## Records for this exercise
--*--
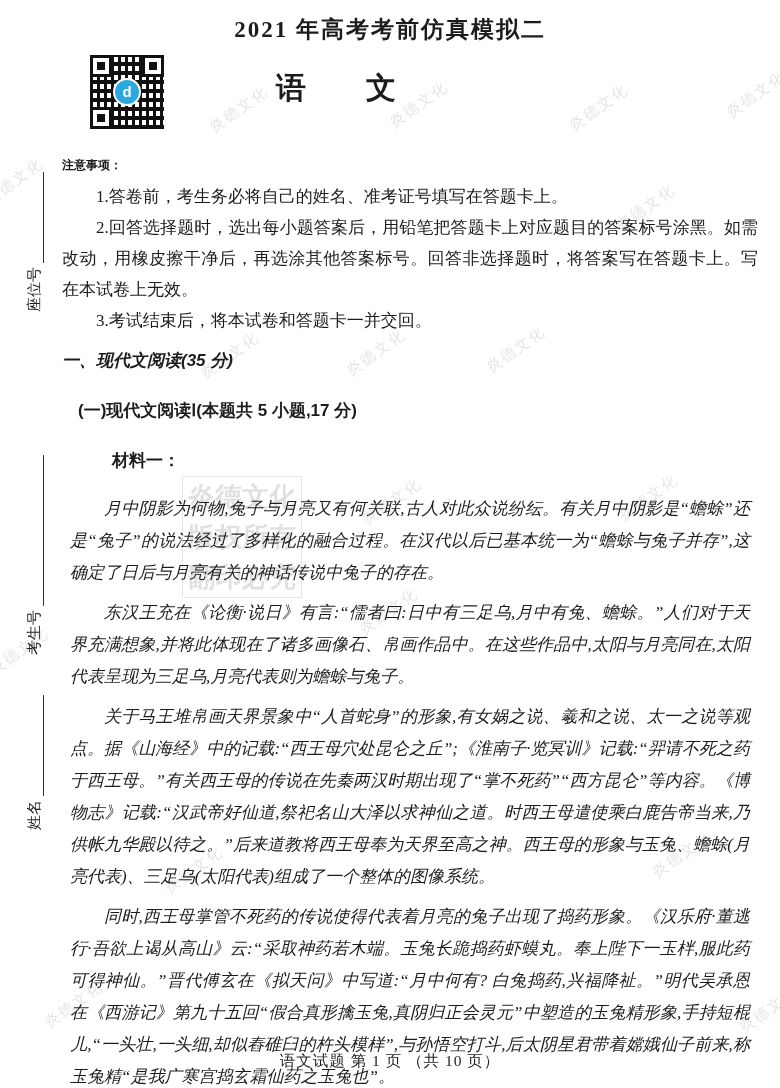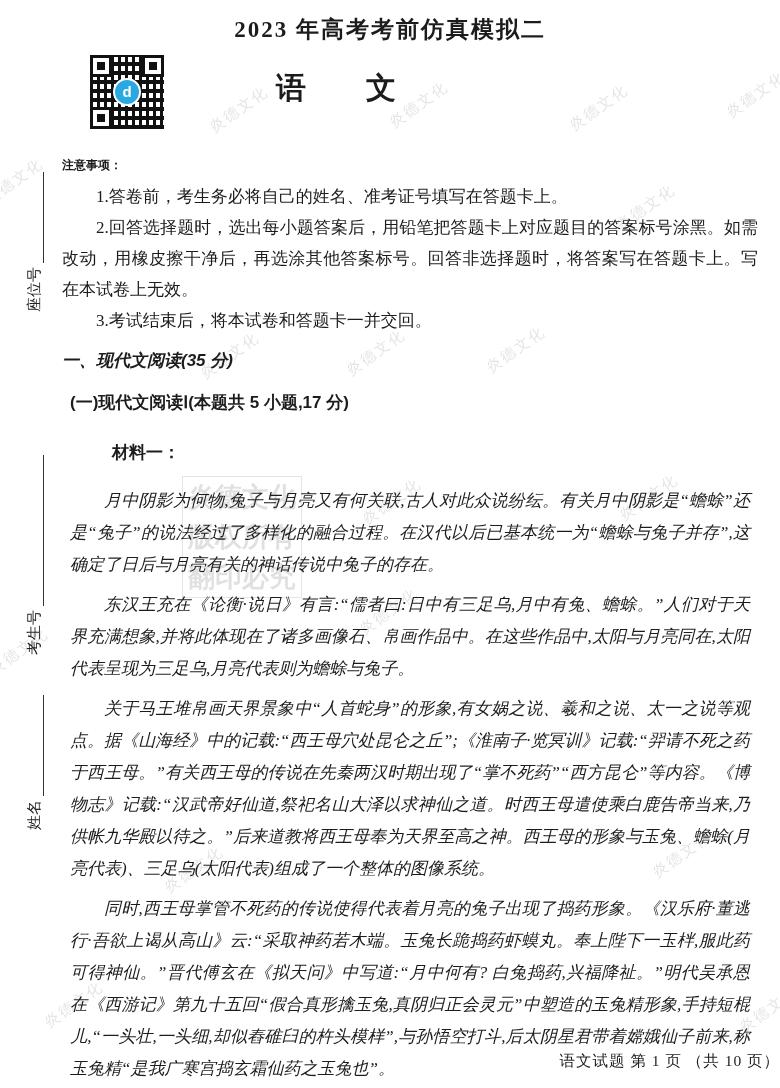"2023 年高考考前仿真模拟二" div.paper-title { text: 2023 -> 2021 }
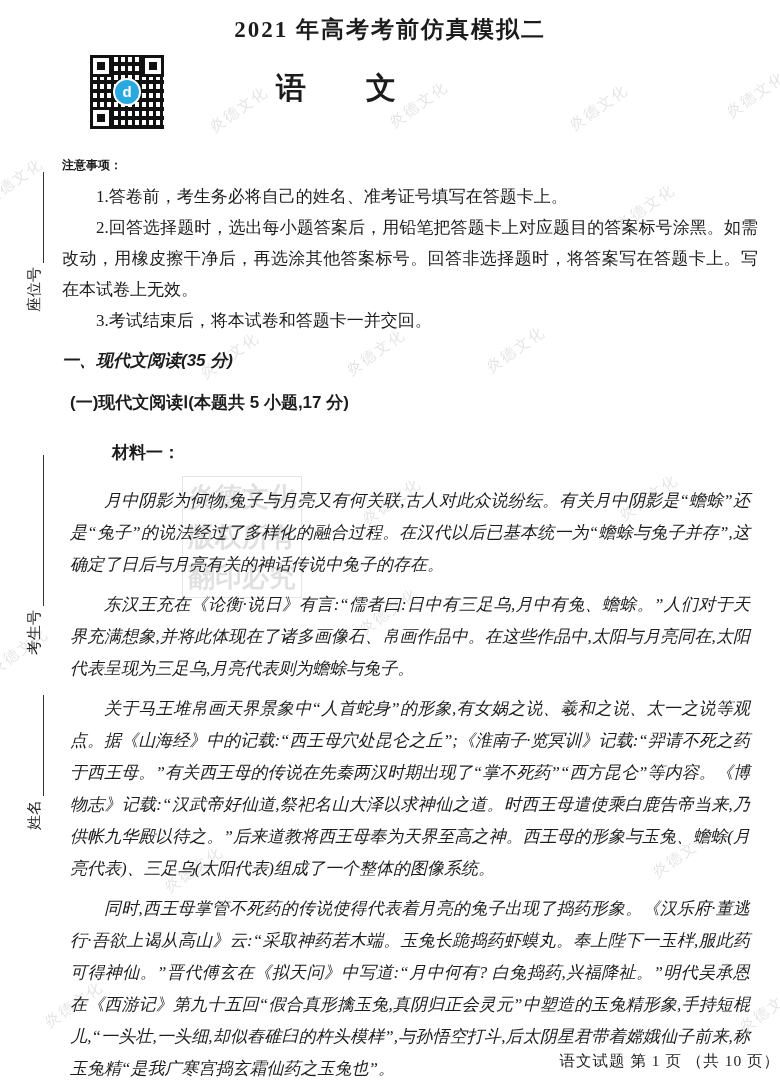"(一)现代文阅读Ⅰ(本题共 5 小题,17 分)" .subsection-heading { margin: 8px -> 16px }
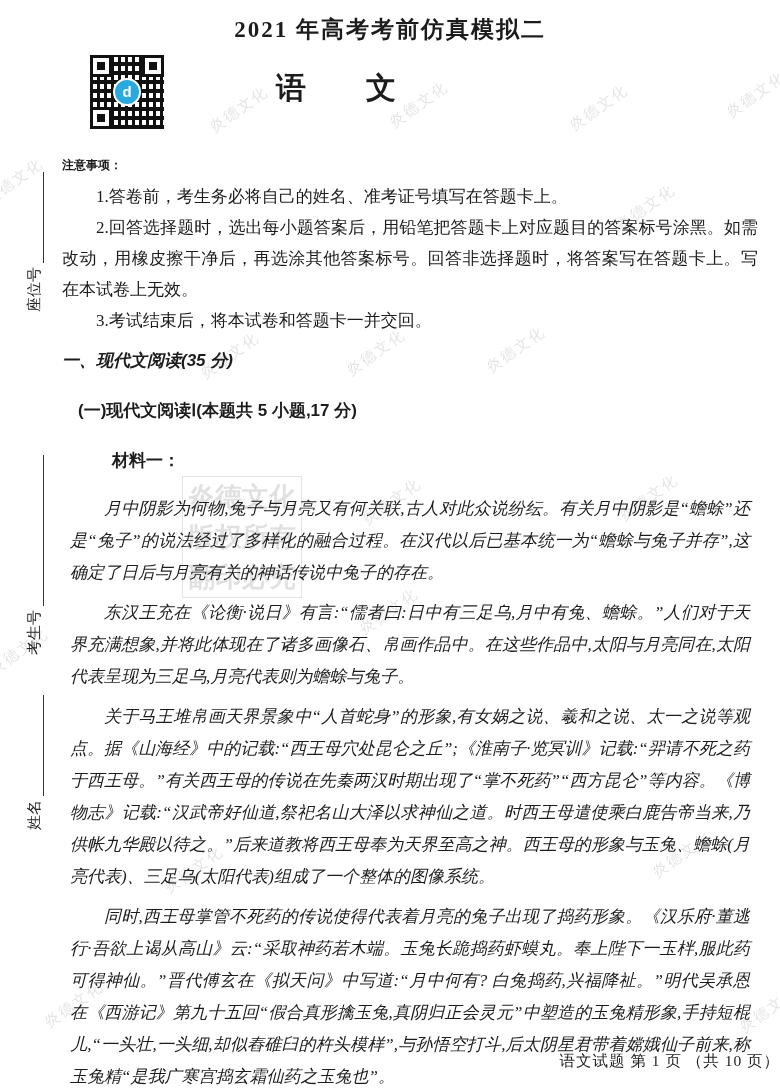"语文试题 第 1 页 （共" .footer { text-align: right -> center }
--*--
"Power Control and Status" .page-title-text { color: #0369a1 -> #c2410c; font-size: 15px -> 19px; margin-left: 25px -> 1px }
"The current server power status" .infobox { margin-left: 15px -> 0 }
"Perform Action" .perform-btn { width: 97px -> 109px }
--*--
## Exercise
Print nothing except the lines above from the one containing "margin: 8px ->" down to the one containing "text-align: right ->", both included, exactly as written and free of pictures.

## Exercise response
"(一)现代文阅读Ⅰ(本题共 5 小题,17 分)" .subsection-heading { margin: 8px -> 16px }
"语文试题 第 1 页 （共" .footer { text-align: right -> center }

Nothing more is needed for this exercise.